Wolf Kettler
- Michael Hanna
- Apr 5
- 2 min read

Wolf Kettler is a landscape and figurative photographer who has exhibited in Europe and the United States. Notable exhibitions include solo and collective shows at Schloss Puchberg in Wels, Austria, Atelier Café in Steyr, Austria, Sunprint Gallery in Madison, Wisconsin, Sashay Gallery in Devizes, England, and Galerie Biesenbach, Köln, Germany. He is author of the book Photography & Realism and has been interviewed by the BBC. Wolf has been featured in books such as An Imperfect Garden and Night Sky.

Focusing on both poetic landscapes and erotic photography, Wolf Kettler usually chooses to capture his subjects in black and white. His photographs utilizes no Photoshop alteration and is without digital alteration with the exception of his Symmetry series. The landscapes, which often depict gardens and the English countryside, are often covered in sfumato and natural mist of the weather. Much like an apparition, these haunting and mysterious landscapes appear to have an almost unreal quality to them, as if imagined or painted, rather than captured.

The figurative photography often evokes sensuality in terms of domination, some of the works are far more suggestive than others, and often cropped to ‘tease’ the viewer as to what lies beyond the surface of the lens. His strongest photographs seem to be of isolated trees amongst the mist of fog on the open landscape. The skies in these particular photos appear minimalist and expansive in uniformity while the foliage of the trees seem to blend seamlessly into the open sky. The black and white photography offers a monochromatic unity to these surfaces giving off an impression as if the photographs were captured through breath on surface rather than by camera.

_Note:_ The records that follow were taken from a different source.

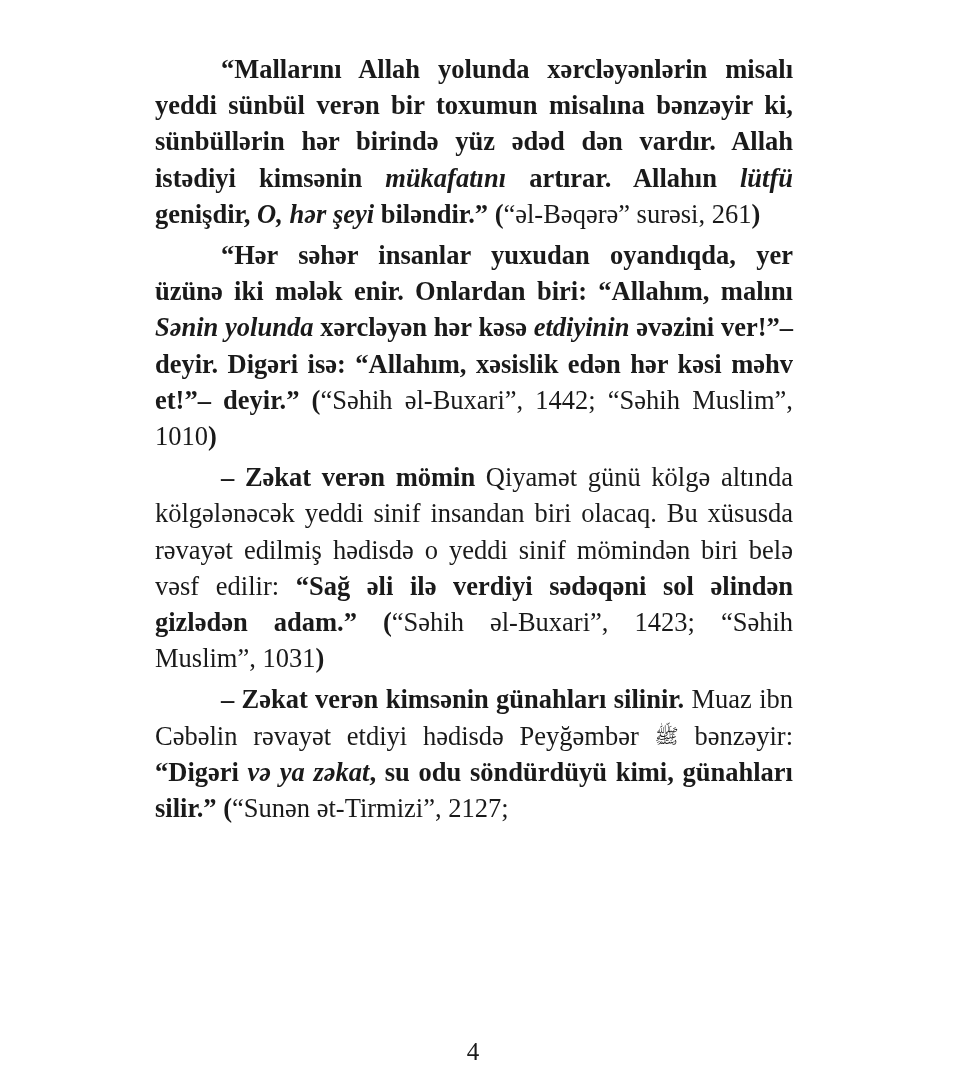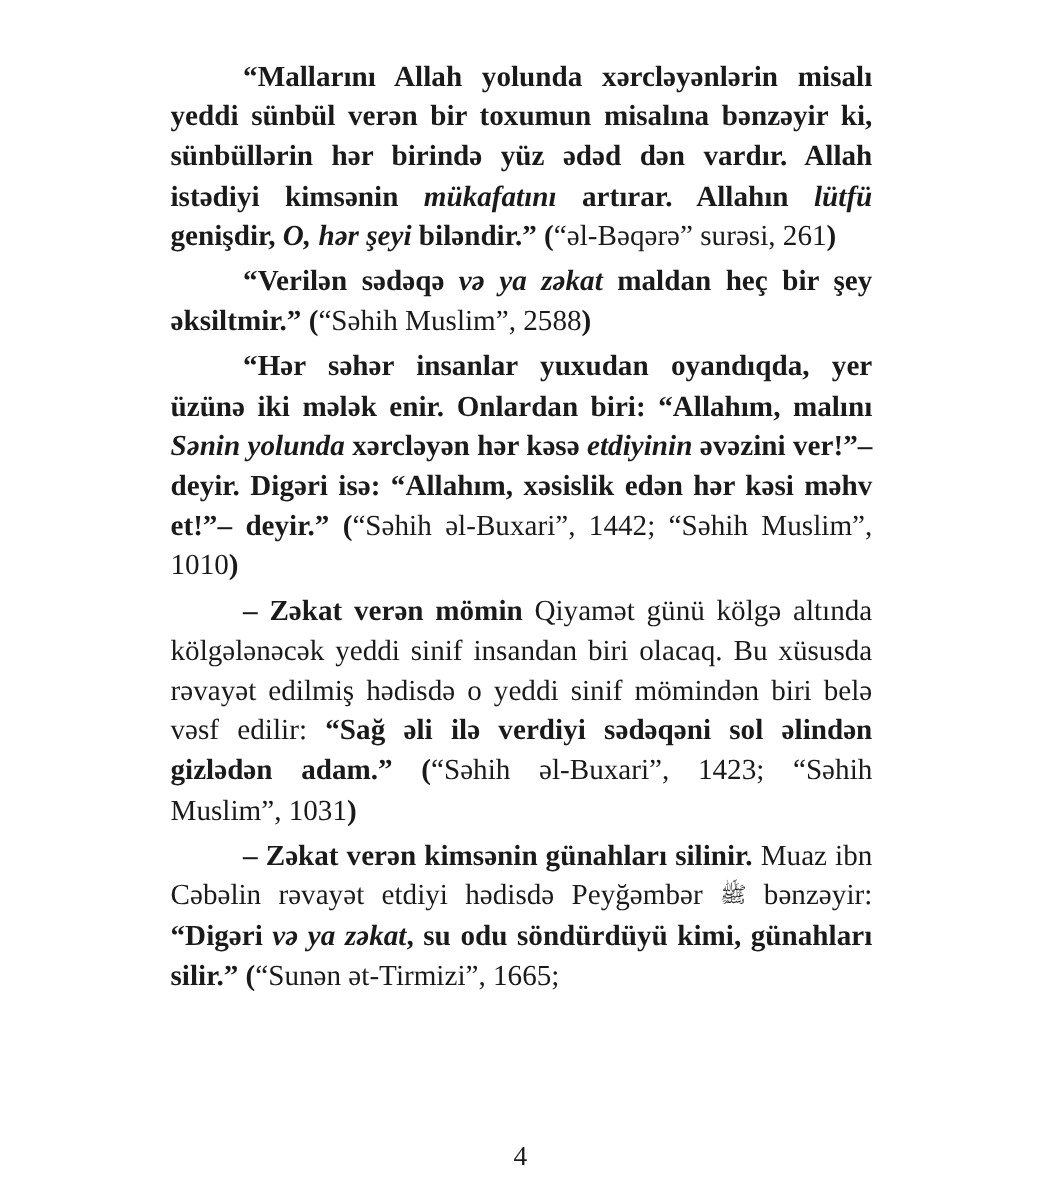--- a/index.html
+++ b/index.html
@@ -45,31 +45,28 @@
 </style>
 </head>
 <body>
 
 <div class="page">
 
   <p class="para">
     <span class="b">“Mallarını Allah yolunda xərcləyənlərin misalı yeddi sünbül verən bir toxumun misalına bənzəyir ki, sünbüllərin hər birində yüz ədəd dən vardır. Allah istədiyi kimsənin </span><span class="bi">mükafatını</span><span class="b"> artırar. Allahın </span><span class="bi">lütfü</span><span class="b"> genişdir, </span><span class="bi">O, hər şeyi</span><span class="b"> biləndir.” (</span><span class="ref">“əl-Bəqərə” surəsi, 261</span><span class="b">)</span>
   </p>
 
-  <p class="para">
-    <span class="b">“Verilən sədəqə </span><span class="bi">və ya zəkat</span><span class="b"> maldan heç bir şey əksiltmir.” (</span><span class="ref">“Səhih Muslim”, 2588</span><span class="b">)</span>
-  </p>
 
   <p class="para">
     <span class="b">“Hər səhər insanlar yuxudan oyandıqda, yer üzünə iki mələk enir. Onlardan biri: “Allahım, malını </span><span class="bi">Sənin yolunda</span><span class="b"> xərcləyən hər kəsə </span><span class="bi">etdiyinin</span><span class="b"> əvəzini ver!”– deyir. Digəri isə: “Allahım, xəsislik edən hər kəsi məhv et!”– deyir.” (</span><span class="ref">“Səhih əl-Buxari”, 1442; “Səhih Muslim”, 1010</span><span class="b">)</span>
   </p>
 
   <p class="para">
     <span class="b">– Zəkat verən mömin</span><span class="ref"> Qiyamət günü kölgə altında kölgələnəcək yeddi sinif insandan biri olacaq. Bu xüsusda rəvayət edilmiş hədisdə o yeddi sinif mömindən biri belə vəsf edilir: </span><span class="b">“Sağ əli ilə verdiyi sədəqəni sol əlindən gizlədən adam.” (</span><span class="ref">“Səhih əl-Buxari”, 1423; “Səhih Muslim”, 1031</span><span class="b">)</span>
   </p>
 
   <p class="para">
-    <span class="b">– Zəkat verən kimsənin günahları silinir.</span><span class="ref"> Muaz ibn Cəbəlin rəvayət etdiyi hədisdə Peyğəmbər </span><span class="pbuh">ﷺ</span><span class="ref"> bənzəyir: </span><span class="b">“Digəri </span><span class="bi">və ya zəkat</span><span class="b">, su odu söndürdüyü kimi, günahları silir.” (</span><span class="ref">“Sunən ət-Tirmizi”, 1665;</span>
+    <span class="b">– Zəkat verən kimsənin günahları silinir.</span><span class="ref"> Muaz ibn Cəbəlin rəvayət etdiyi hədisdə Peyğəmbər </span><span class="pbuh">ﷺ</span><span class="ref"> bənzəyir: </span><span class="b">“Digəri </span><span class="bi">və ya zəkat</span><span class="b">, su odu söndürdüyü kimi, günahları silir.” (</span><span class="ref">“Sunən ət-Tirmizi”, 2127;</span>
   </p>
 
 </div>
 
 <div class="page-number">4</div>
 
 </body></html>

Euonymus Alatus (pictured above) remains part of his An Imperfect Garden series employing color photography instead of his usual black and white. The intimate scene depicts bright colored foliage against the open mist of what appears to be an early morning fog. The pink shrub in the foreground appears painterly and pale while the distant wheat shrub appears to vanish into the horizon despite not being a far distance from the camera. To the top remains a piece of tree branch with high contrast offering a balance to the overall low saturation of the composition.

Wolf Kettler expresses the poetry of the garden, the landscape, and the sensual form. His work can be described as an individualistic interpretation of behaviors and environments as he captures intimate compositions either through conceptual cropping or specific weather patterns. The naturalistic and ‘organic’ process of capturing these unaltered photographs offers an immersion into a low saturated or high contrast environment, depending on the subjects, revealing poetic inclinations on the philosophical purpose of these images. Wolf Kettler strides through his motifs turning them into frozen compositions of mist, tension, and mystery.